____ Source material
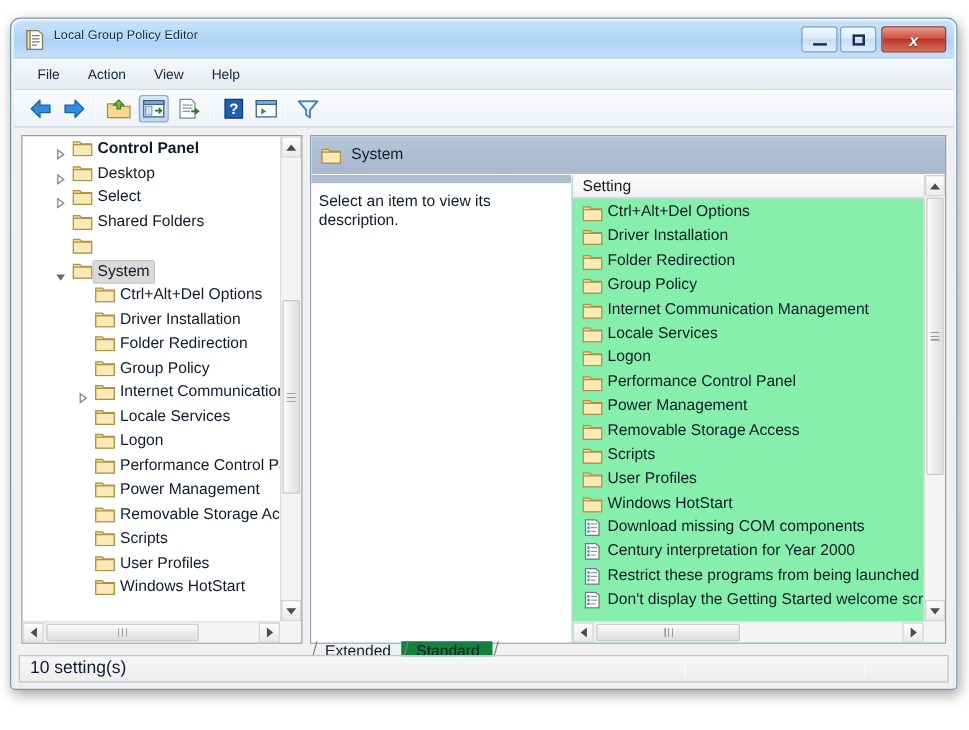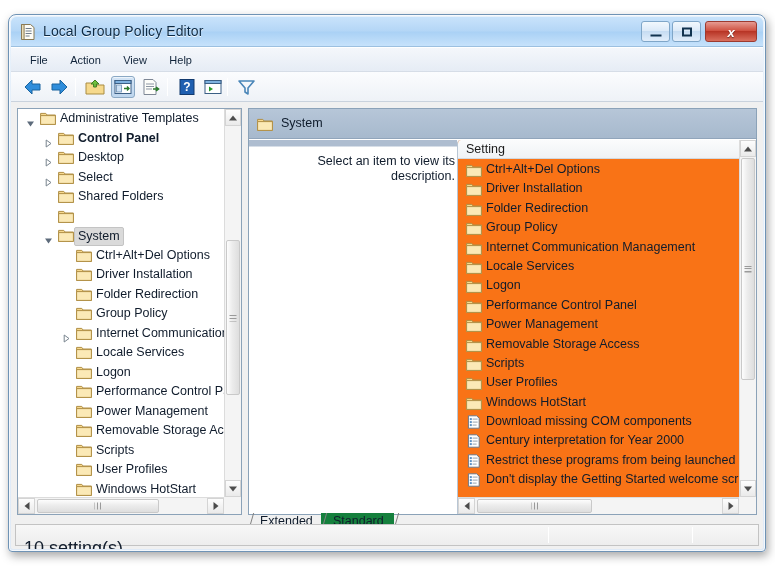--- a/index.html
+++ b/index.html
@@ -34,7 +34,7 @@
   }
   #titleText{
     position:absolute; left:32px; top:6px;
-    font-size:14px; color:#0b2a46; letter-spacing:.1px;
+    font-size:10px; color:#0b2a46; letter-spacing:.1px;
     text-shadow:0 1px 0 rgba(255,255,255,.85);
     white-space:nowrap;
   }

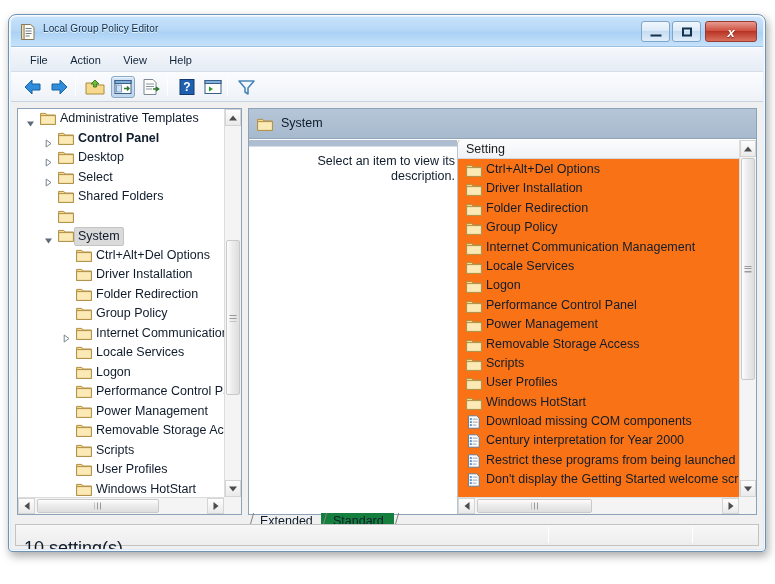--- a/index.html
+++ b/index.html
@@ -336,16 +336,6 @@
         <div id="treePane">
           <div id="treeViewport">
               <div class="tnode">
-                <span class="exp" style="left: 8px;"><svg width="9" height="9" viewBox="0 0 9 9">
-                    <path d="M1 2.5 L8 2.5 L4.5 7.5 Z" fill="#5d6b7b"></path>
-                  </svg></span>
-                <span class="ic" style="left: 22px;"><svg width="16" height="14" viewBox="0 0 16 14">
-                    <path d="M.6 2.4 h5.2 l1.3 1.6 H15.4 v9.4 H.6 z" fill="#f7d98e" stroke="#b08f45" stroke-width="1"></path>
-                    <path d="M.6 4.6 h14.8 v8.8 H.6 z" fill="#fbe9b6" stroke="#b08f45" stroke-width="1"></path>
-                  </svg></span>
-                <span class="lb" style="left: 42px;">Administrative Templates</span>
-              </div>
-              <div class="tnode">
                 <span class="exp" style="left: 26px;"><svg width="9" height="9" viewBox="0 0 9 9">
                     <path d="M2.2 1 L7 4.5 L2.2 8 Z" fill="none" stroke="#79858f" stroke-width="1"></path>
                   </svg></span>

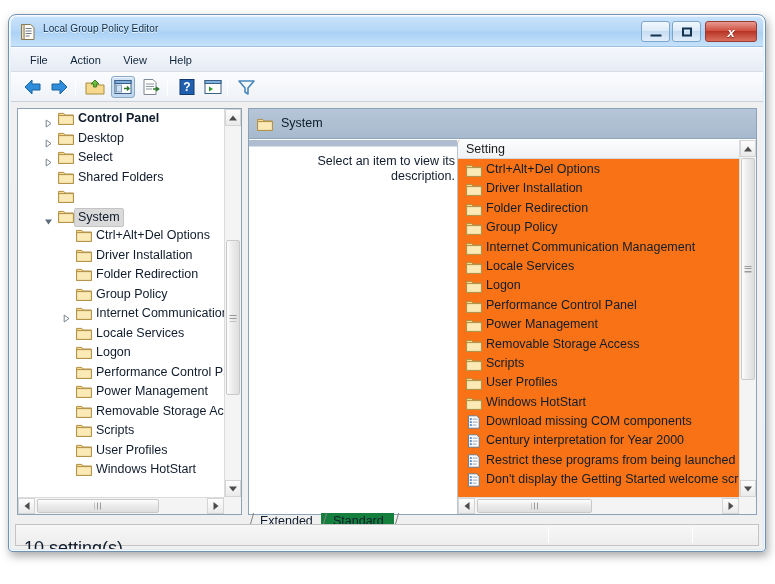--- a/index.html
+++ b/index.html
@@ -140,7 +140,7 @@
   
   #listCol{
     position:absolute; left:208px; top:31px; right:0; bottom:0;
-    background:#f97316; border-left:1px solid #b9c6d4;
+    background:#86efac; border-left:1px solid #b9c6d4;
     border-top-left-radius:4px; overflow:hidden;
   }
   #colHeader{

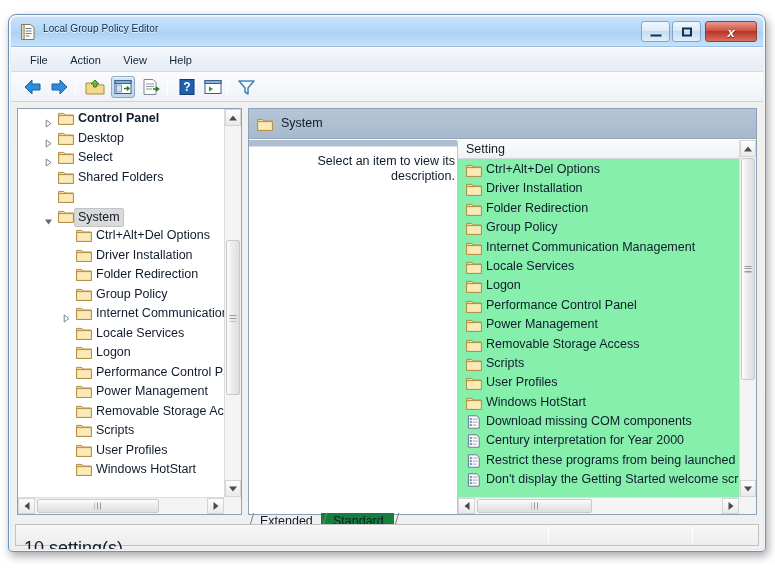--- a/index.html
+++ b/index.html
@@ -131,7 +131,6 @@
   #descCol{
     position:absolute; left:0; top:31px; width:208px; bottom:0;
     background:linear-gradient(to bottom,#aebdd0 0px,#aebdd0 6px,#ffffff 7px,#ffffff 100%);
-    text-align:right;
   }
   #descText{
     position:absolute; left:6px; top:14px; width:200px;

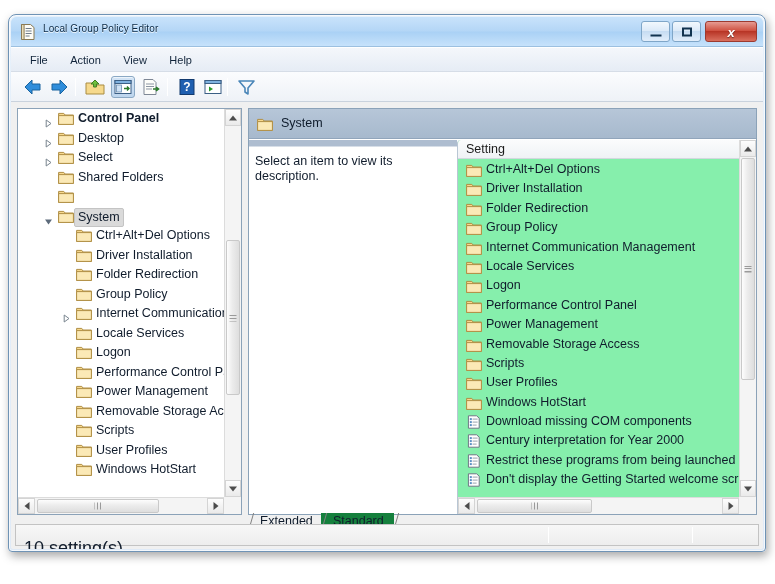--- a/index.html
+++ b/index.html
@@ -234,7 +234,7 @@
     border:1px solid #c3c3c3;
   }
   #statusText{
-    position:absolute; left:8px; top:13px; font-size:18px; color:#101c2c;
+    position:absolute; left:8px; top:0; font-size:14px; color:#101c2c;
   }
   #statusDiv1{ position:absolute; left:532px; top:2px; bottom:2px; width:1px; background:#cfcfcf; border-right:1px solid #fff;}
   #statusDiv2{ position:absolute; left:676px; top:2px; bottom:2px; width:1px; background:#cfcfcf; border-right:1px solid #fff;}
________
| Your task |
Leaving the pictures out, output all of the listing exactly.

| Result below |
--- a/index.html
+++ b/index.html
@@ -34,7 +34,7 @@
   }
   #titleText{
     position:absolute; left:32px; top:6px;
-    font-size:14px; color:#0b2a46; letter-spacing:.1px;
+    font-size:10px; color:#0b2a46; letter-spacing:.1px;
     text-shadow:0 1px 0 rgba(255,255,255,.85);
     white-space:nowrap;
   }

--- a/index.html
+++ b/index.html
@@ -336,16 +336,6 @@
         <div id="treePane">
           <div id="treeViewport">
               <div class="tnode">
-                <span class="exp" style="left: 8px;"><svg width="9" height="9" viewBox="0 0 9 9">
-                    <path d="M1 2.5 L8 2.5 L4.5 7.5 Z" fill="#5d6b7b"></path>
-                  </svg></span>
-                <span class="ic" style="left: 22px;"><svg width="16" height="14" viewBox="0 0 16 14">
-                    <path d="M.6 2.4 h5.2 l1.3 1.6 H15.4 v9.4 H.6 z" fill="#f7d98e" stroke="#b08f45" stroke-width="1"></path>
-                    <path d="M.6 4.6 h14.8 v8.8 H.6 z" fill="#fbe9b6" stroke="#b08f45" stroke-width="1"></path>
-                  </svg></span>
-                <span class="lb" style="left: 42px;">Administrative Templates</span>
-              </div>
-              <div class="tnode">
                 <span class="exp" style="left: 26px;"><svg width="9" height="9" viewBox="0 0 9 9">
                     <path d="M2.2 1 L7 4.5 L2.2 8 Z" fill="none" stroke="#79858f" stroke-width="1"></path>
                   </svg></span>

--- a/index.html
+++ b/index.html
@@ -140,7 +140,7 @@
   
   #listCol{
     position:absolute; left:208px; top:31px; right:0; bottom:0;
-    background:#f97316; border-left:1px solid #b9c6d4;
+    background:#86efac; border-left:1px solid #b9c6d4;
     border-top-left-radius:4px; overflow:hidden;
   }
   #colHeader{

--- a/index.html
+++ b/index.html
@@ -131,7 +131,6 @@
   #descCol{
     position:absolute; left:0; top:31px; width:208px; bottom:0;
     background:linear-gradient(to bottom,#aebdd0 0px,#aebdd0 6px,#ffffff 7px,#ffffff 100%);
-    text-align:right;
   }
   #descText{
     position:absolute; left:6px; top:14px; width:200px;

--- a/index.html
+++ b/index.html
@@ -234,7 +234,7 @@
     border:1px solid #c3c3c3;
   }
   #statusText{
-    position:absolute; left:8px; top:13px; font-size:18px; color:#101c2c;
+    position:absolute; left:8px; top:0; font-size:14px; color:#101c2c;
   }
   #statusDiv1{ position:absolute; left:532px; top:2px; bottom:2px; width:1px; background:#cfcfcf; border-right:1px solid #fff;}
   #statusDiv2{ position:absolute; left:676px; top:2px; bottom:2px; width:1px; background:#cfcfcf; border-right:1px solid #fff;}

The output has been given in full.